• _Task requirements_
Wherever the word "account" shows up in the data, report the line it sits in.

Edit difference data
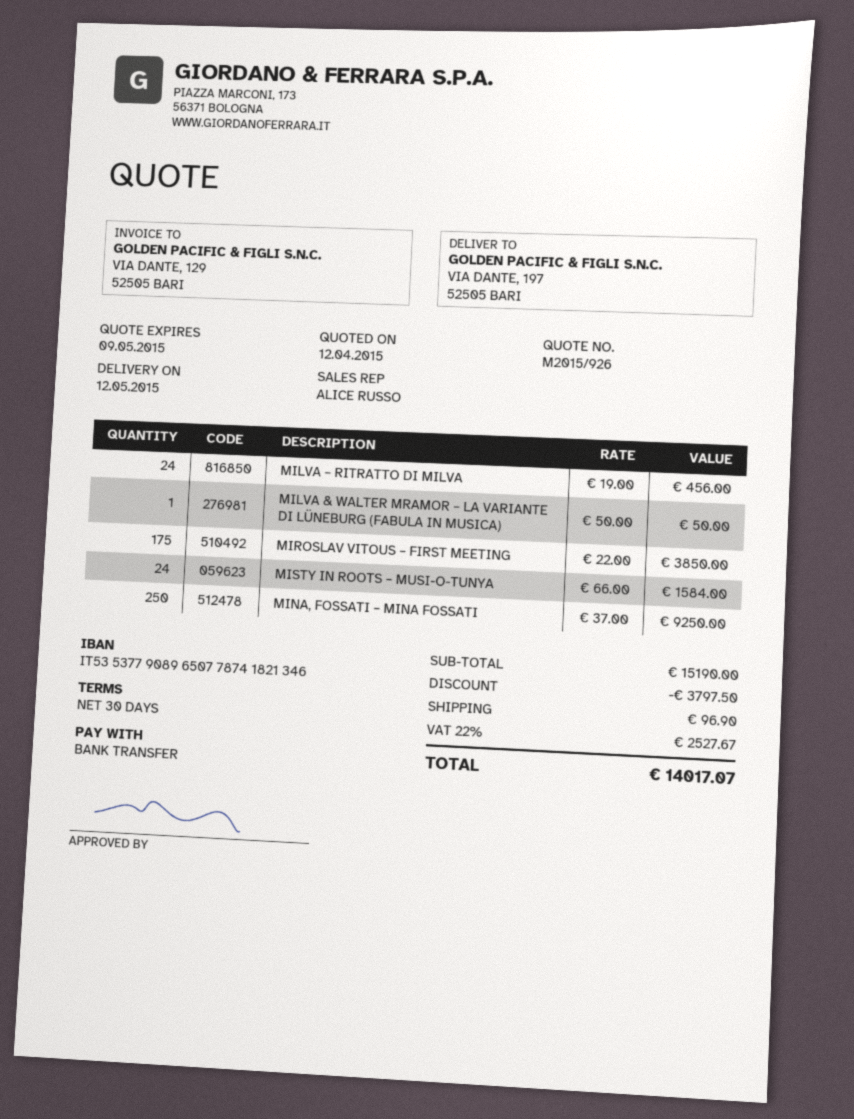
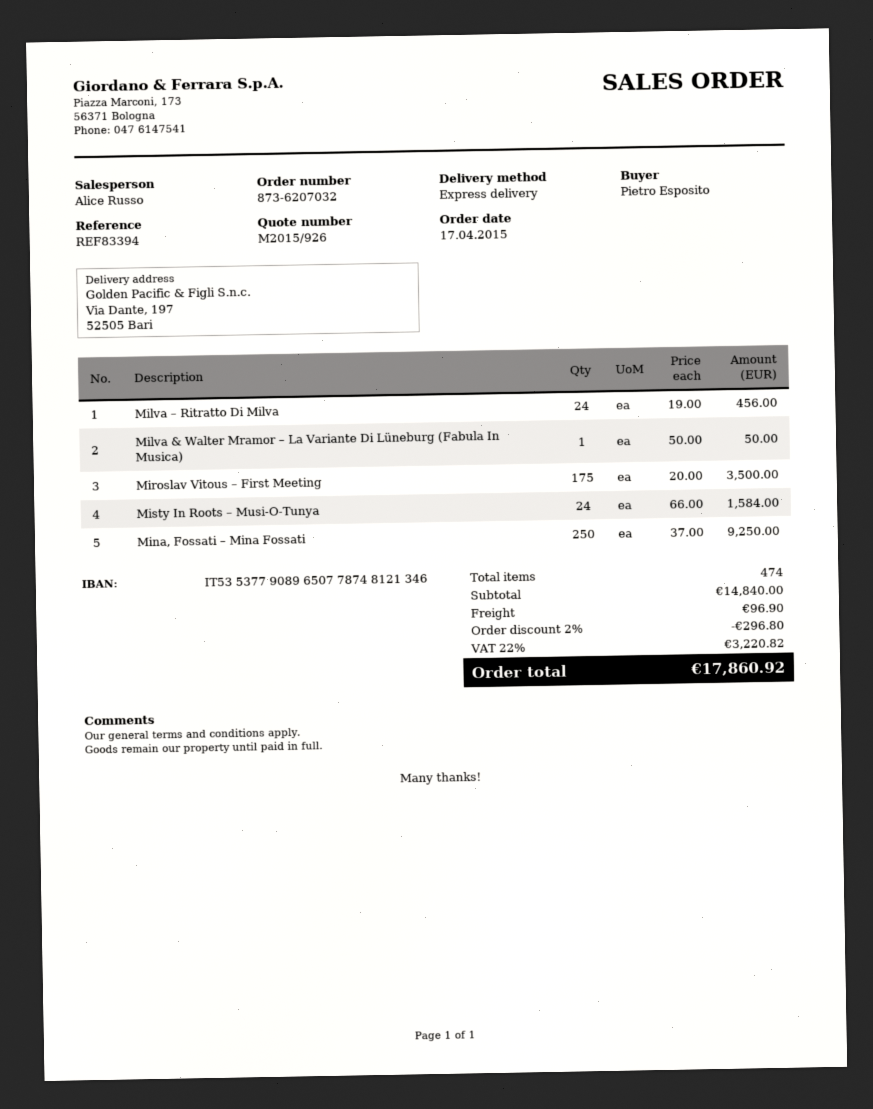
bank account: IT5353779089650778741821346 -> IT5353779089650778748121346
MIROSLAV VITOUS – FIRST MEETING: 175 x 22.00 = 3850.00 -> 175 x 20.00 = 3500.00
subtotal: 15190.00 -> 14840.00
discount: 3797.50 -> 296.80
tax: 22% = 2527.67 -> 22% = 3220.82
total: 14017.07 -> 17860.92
...
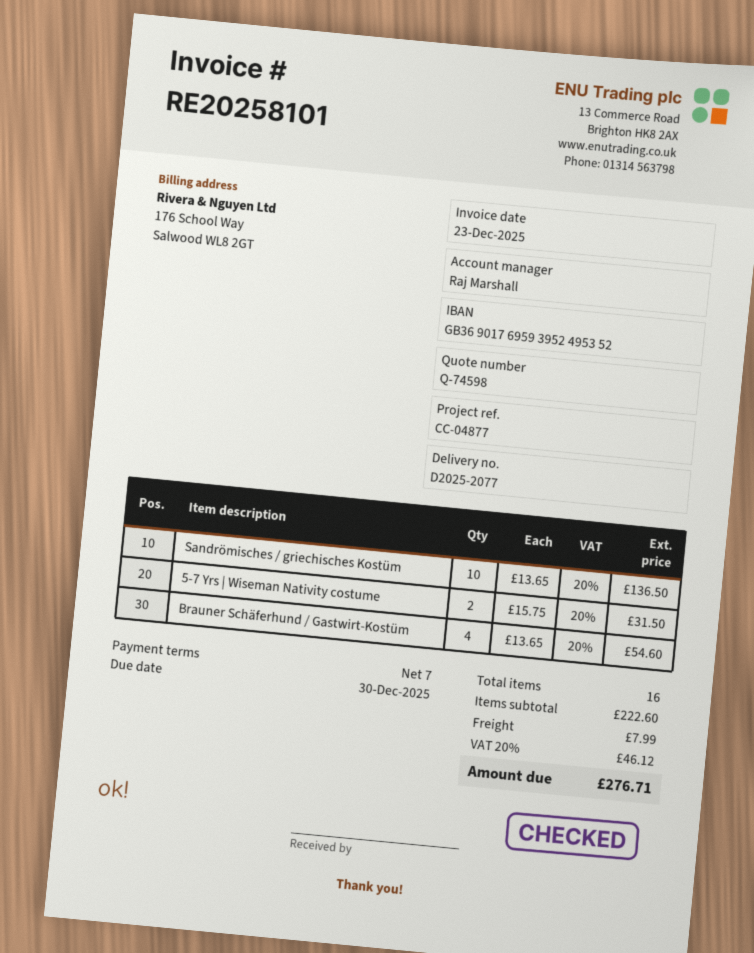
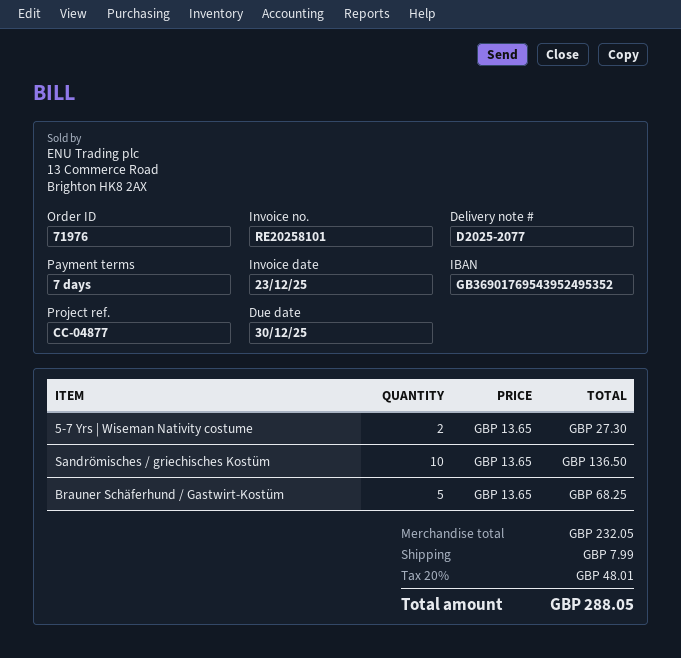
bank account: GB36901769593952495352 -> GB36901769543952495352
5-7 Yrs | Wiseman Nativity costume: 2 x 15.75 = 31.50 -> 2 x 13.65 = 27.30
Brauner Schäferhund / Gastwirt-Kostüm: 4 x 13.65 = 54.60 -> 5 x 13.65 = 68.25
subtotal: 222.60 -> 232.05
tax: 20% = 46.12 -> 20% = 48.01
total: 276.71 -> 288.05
==
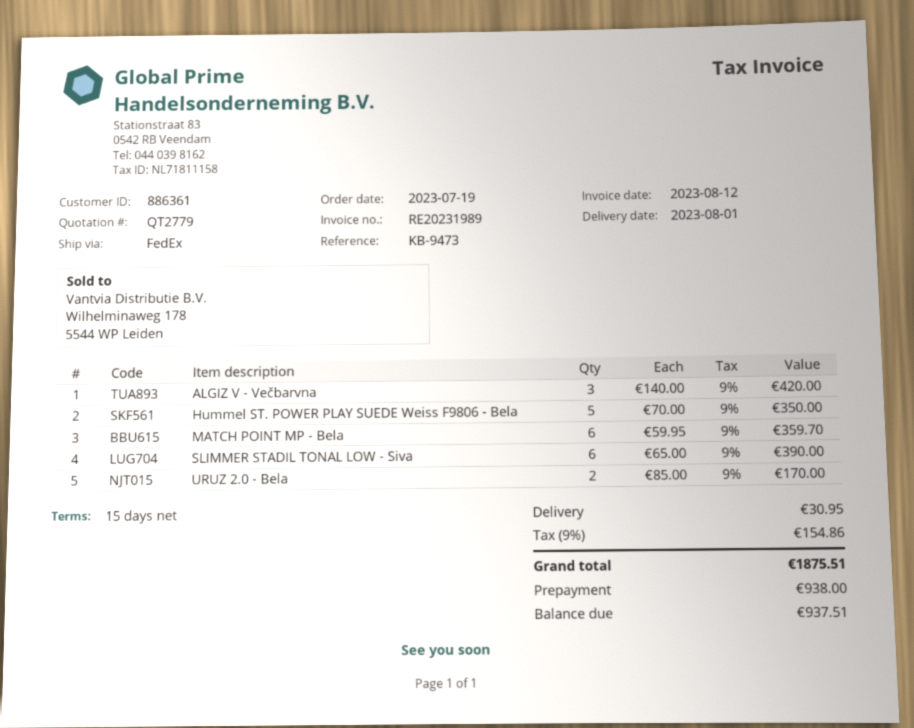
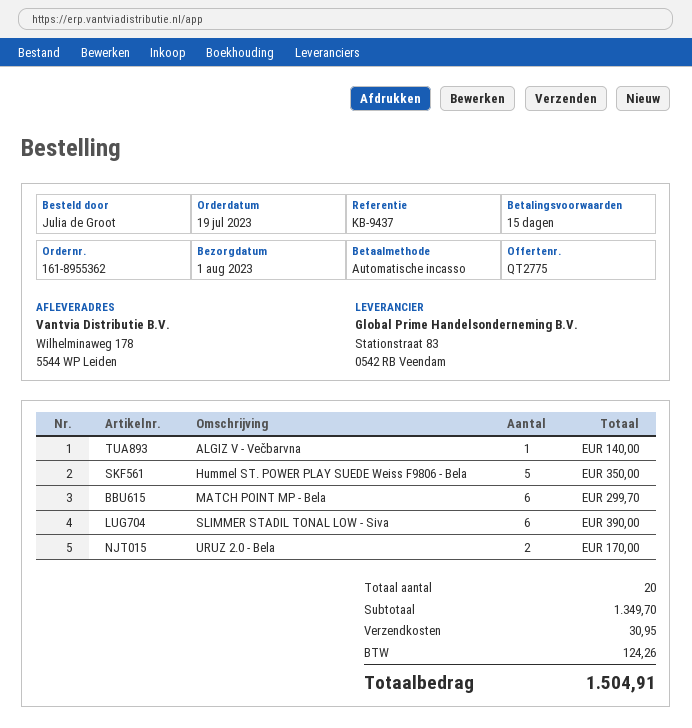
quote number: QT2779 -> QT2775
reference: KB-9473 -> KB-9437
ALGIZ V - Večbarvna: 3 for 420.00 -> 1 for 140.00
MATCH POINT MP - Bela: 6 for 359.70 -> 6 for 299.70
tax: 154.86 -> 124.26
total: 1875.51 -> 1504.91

• _Answer box_
bank account: IT5353779089650778741821346 -> IT5353779089650778748121346
bank account: GB36901769593952495352 -> GB36901769543952495352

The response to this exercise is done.